▶ **RECORDS**
|---|
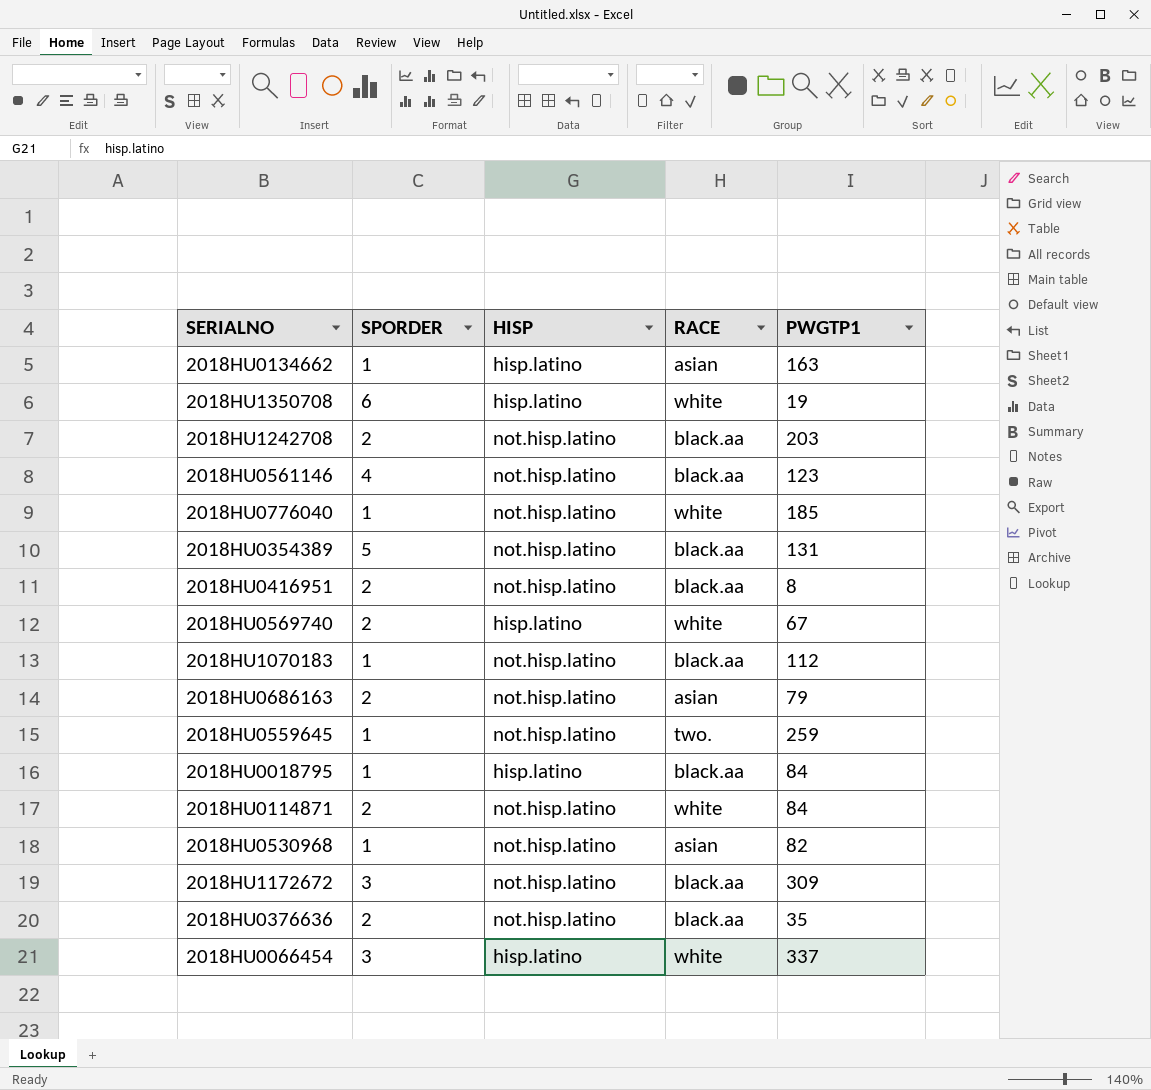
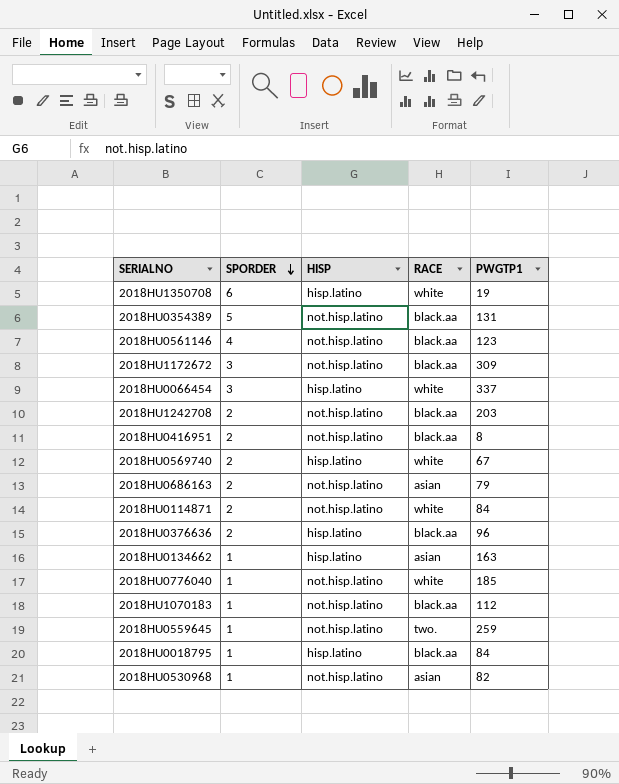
row order: none -> SPORDER descending
2018HU0376636 | HISP: not.hisp.latino -> hisp.latino
2018HU0376636 | PWGTP1: 35 -> 96

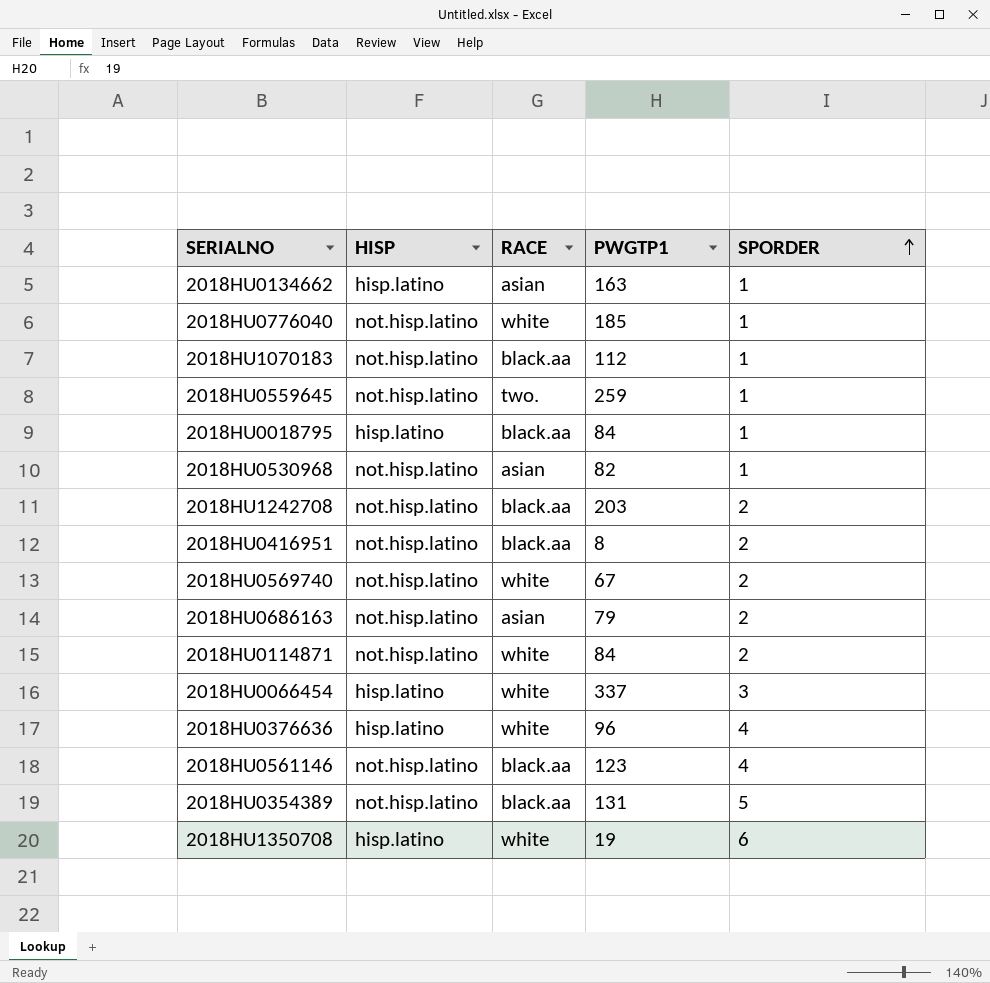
row order: SPORDER descending -> SPORDER ascending
column SPORDER | position: 2 -> 5
row 2018HU1172672: 3 | not.hisp.latino | black.aa | 309 -> none
2018HU0569740 | HISP: hisp.latino -> not.hisp.latino
2018HU0376636 | RACE: black.aa -> white
2018HU0376636 | SPORDER: 2 -> 4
|---|
▶ **EXERCISE DESCRIPTION**
Once the pictures are set aside, transcribe the remaining lines above exactly.

▶ **TASK RESPONSE**
row order: none -> SPORDER descending
2018HU0376636 | HISP: not.hisp.latino -> hisp.latino
2018HU0376636 | PWGTP1: 35 -> 96

row order: SPORDER descending -> SPORDER ascending
column SPORDER | position: 2 -> 5
row 2018HU1172672: 3 | not.hisp.latino | black.aa | 309 -> none
2018HU0569740 | HISP: hisp.latino -> not.hisp.latino
2018HU0376636 | RACE: black.aa -> white
2018HU0376636 | SPORDER: 2 -> 4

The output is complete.